What's that stink? Dirty feet? A wet dog? An old Band-Aid? Some wet hay? Boarding school toilet after meat loaf night? All these kinds of aromas could mean that the wine is suffering from a fault. Sure it can be a massive turn off, but understanding a fault means that the wine can have another chance, a fair crack, rather than being vilified as ‘bad wine’ straight out.
Faults come in a variety of shapes and sizes. Harmless precipitates and odours that ‘blow off’ also skew people's perspectives before the wine is given a proper go. Likewise, many people will claim wines are faulty when they simply just don't like them! But it is clear that wine can be a real turn off when these following issues affect it:
Got one of those old corks that's soggy all the way to the top? Perhaps a white wine that looks more like pee after too much Berocca? Maybe the wine smells like grandma's sherry on a hot summer's day? Then it's likely the wine has been oxidized, or, in simple terms, affected by too much air. Exposure to oxygen over a prolonged period of time is detrimental to wine – air enters a wine around corks, permeates through poor corks, or may have entered the wine during oak fermentation or the bottling process. The wine's flavour becomes flat, stale and is bitter on the finish. The colour, or phenolics, will often bronze in colour if white and go dull or brown if red. Aromas head towards damp hay, soggy cardboard or bad sherry. Oxidation rarely occurs with screwcaps, but if the seal is broken it is a possibility.

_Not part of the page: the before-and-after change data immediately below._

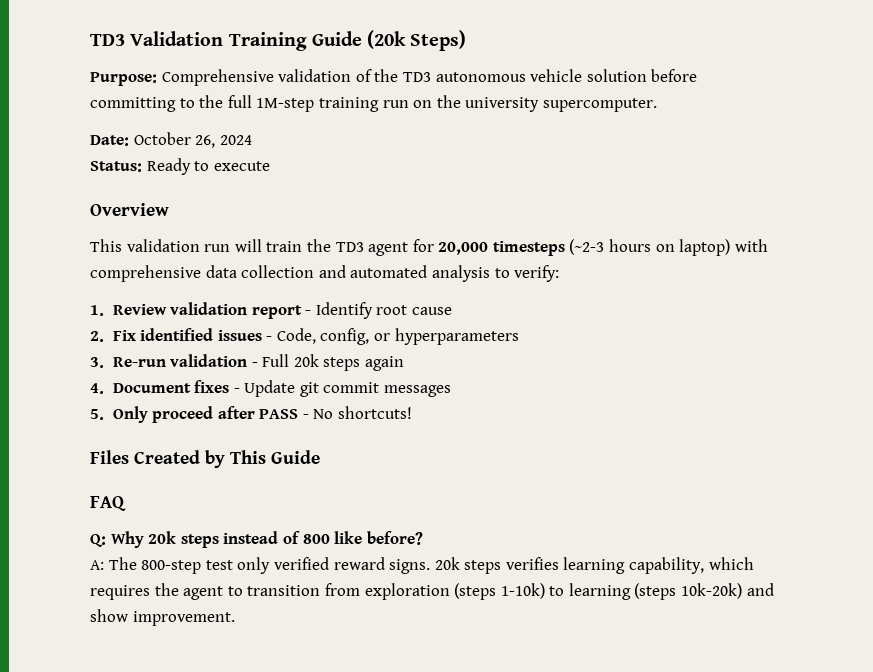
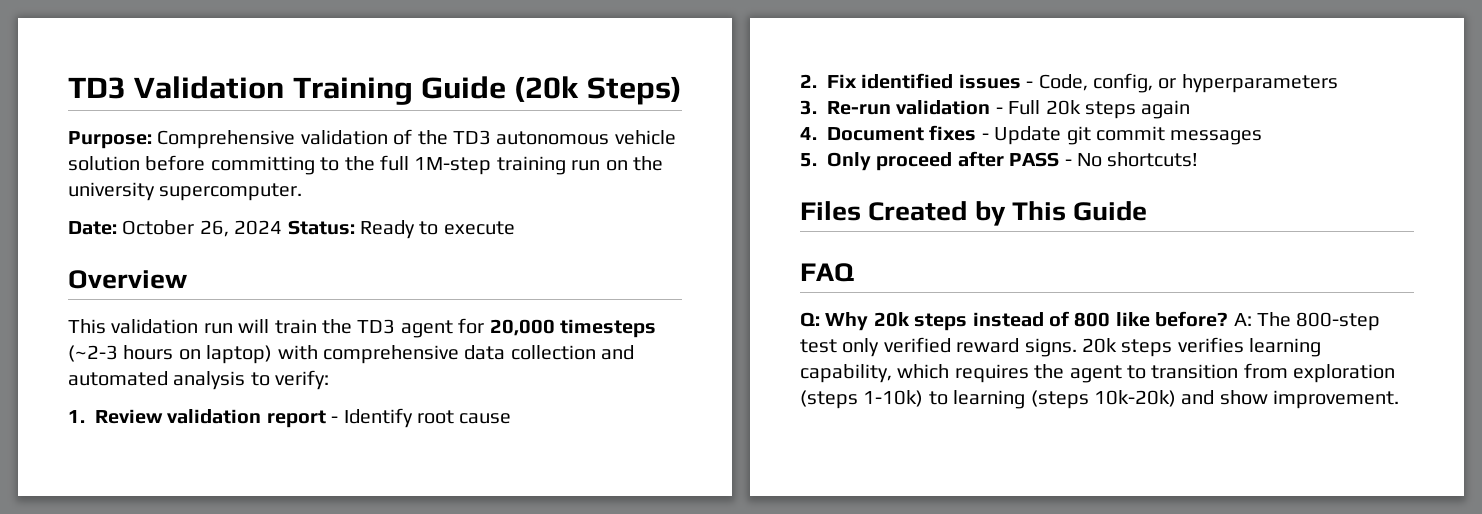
- Date: October 26, 2024
- Status: Ready to execute
+ Date: October 26, 2024 Status: Ready to execute
- Q: Why 20k steps instead of 800 like before?
- A: The 800-step test only verified reward signs.
+ Q: Why 20k steps instead of 800 like before? A: The 800-step test only verified reward signs.

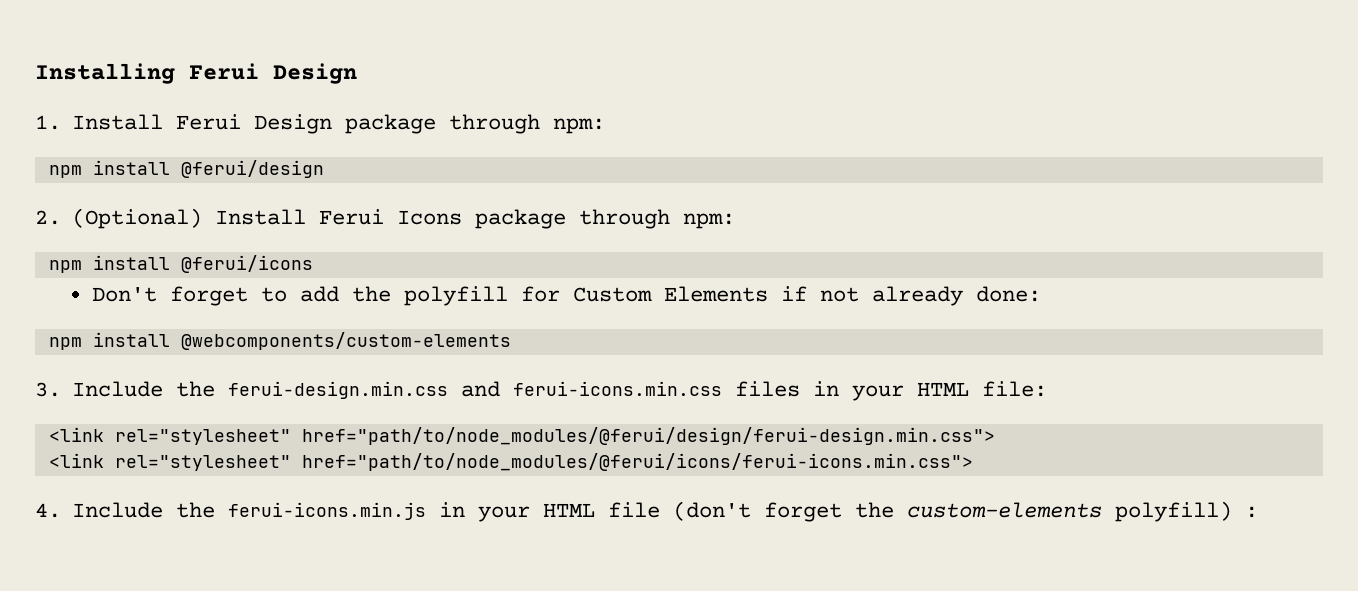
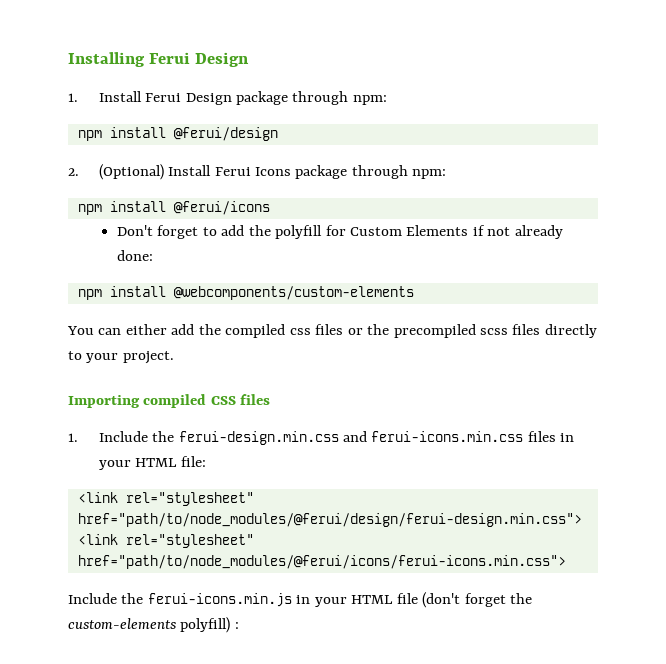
- 3. Include the ferui-design.min.css and ferui-icons.min.css files in your HTML file:
+ You can either add the compiled css files or the precompiled scss files directly to your project.
+ Importing compiled CSS files
+ 1. Include the ferui-design.min.css and ferui-icons.min.css files in your HTML file:
- 4. Include the ferui-icons.min.js in your HTML file (don't forget the custom-elements polyfill) :
+ Include the ferui-icons.min.js in your HTML file (don't forget the custom-elements polyfill) :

Heard of the expression ‘this wine is corked’? Your mate sounds like an idiot right? Yes, there may be a cork in the bottle but that's not what the person saying it means… A corked wines is one affected by a chemical compound called TCA (2,4,6-trichloroanisole) affects corks and then taints the wine. Cork taint affects somewhere between 2 and 8% of wines. This has in recent years been addressed by the upswing in screw caps, which create a perfect seal without the risk of TCA affecting the wine. Problem is, in small amounts TCA is almost undetectable, instead it just flattens and broadens the wine. Not good if you're expecting something crispy and fresh. But when its big time corked the wine smells dank and musty. Somewhere between your laundry basket after a wet camping trip and when a dog rubs itself in something suspicious. Problem is when the wine is only subtly affected by TCA, many people will blame the style rather than the fault, so a little sniff, swirl and taste thinking about these characters before you try a wine is ideal to remove the possibility of missing the taint. Screwcaps again help combat the likelihood of corked wines.
Pepe le Pew the Skunk from Warner Brothers classic cartoons, the one with the green vapour trails pouring out of his coat, well brettanomyces doesn’t go that far, but it sure can stink out a wine. Brett, as its commonly known, is a spoilage yeast – and in small amounts can actually add some complexity to a wine with its savoury, kind of aged flavour profile. But too much makes a wine taste a little metallic, or hessiany and aromas are likened to mouse cages and old Band-Aids, so it can be pretty nasty stuff. Brett usually occurs in the winery or vineyard and can affect entire batches of wines, which makes it more an issue of style than a cork vs screwcap issue.
No, someone hasn't farted into your wine. Excuse the crassness but that eggy pong is more than likely to be an overuse of the preservative sulphur than it is to be some prankster messing with your wine bottle. When used judiciously, sulphur forms an important part of the preserving process of wine, but with the advent of screw caps, many producers have over done the sulphur treatment leading to what's called a ‘reduction’ or ‘reductive character’ in the wine – eggy smell and a flat character in the wine. While cork lets sulphur escape, screw caps keep it in. But never fear, in most cases the sulphur will blow off from an open bottle, with a little time, or a good decant can flush out some or all of the stink.
The look like pretty little diamonds, but the crystallized bits that float in the bottom of your glass are actually harmless deposits of potassium bitartrate. The crunchy residue can be an inconvenience, but by no means is anything wrong with the wine, aside for visual and textural comparison.
Looks like a skid mark in the bottle. No other way to describe it. But never fear, someone hasn't lost it in your wine, it's just a harmless residue left by a wine that is either ageing or unfiltered. Decanting gets rid of the silt-like particles that sit in the bottle. Easy.
Whose been polishing their nails with my wine? That's the catch cry of volatile acidity or VA. Aromas are like vinegar or nail varnish, which in small amounts is acceptable in some wines when it meets the other elements of the bouquet. In large quantity, VA makes a wine acrid and unpleasant. It’s all caused by a strange yeast fault.
Its not quite like licking a car battery but it can get pretty close to it. When wines have too much added acid or grapes have been pressed to the point of extreme extraction, bitterness can occur. Some degree is ok in most wines, but over done it makes a wine unbalanced and unpleasant.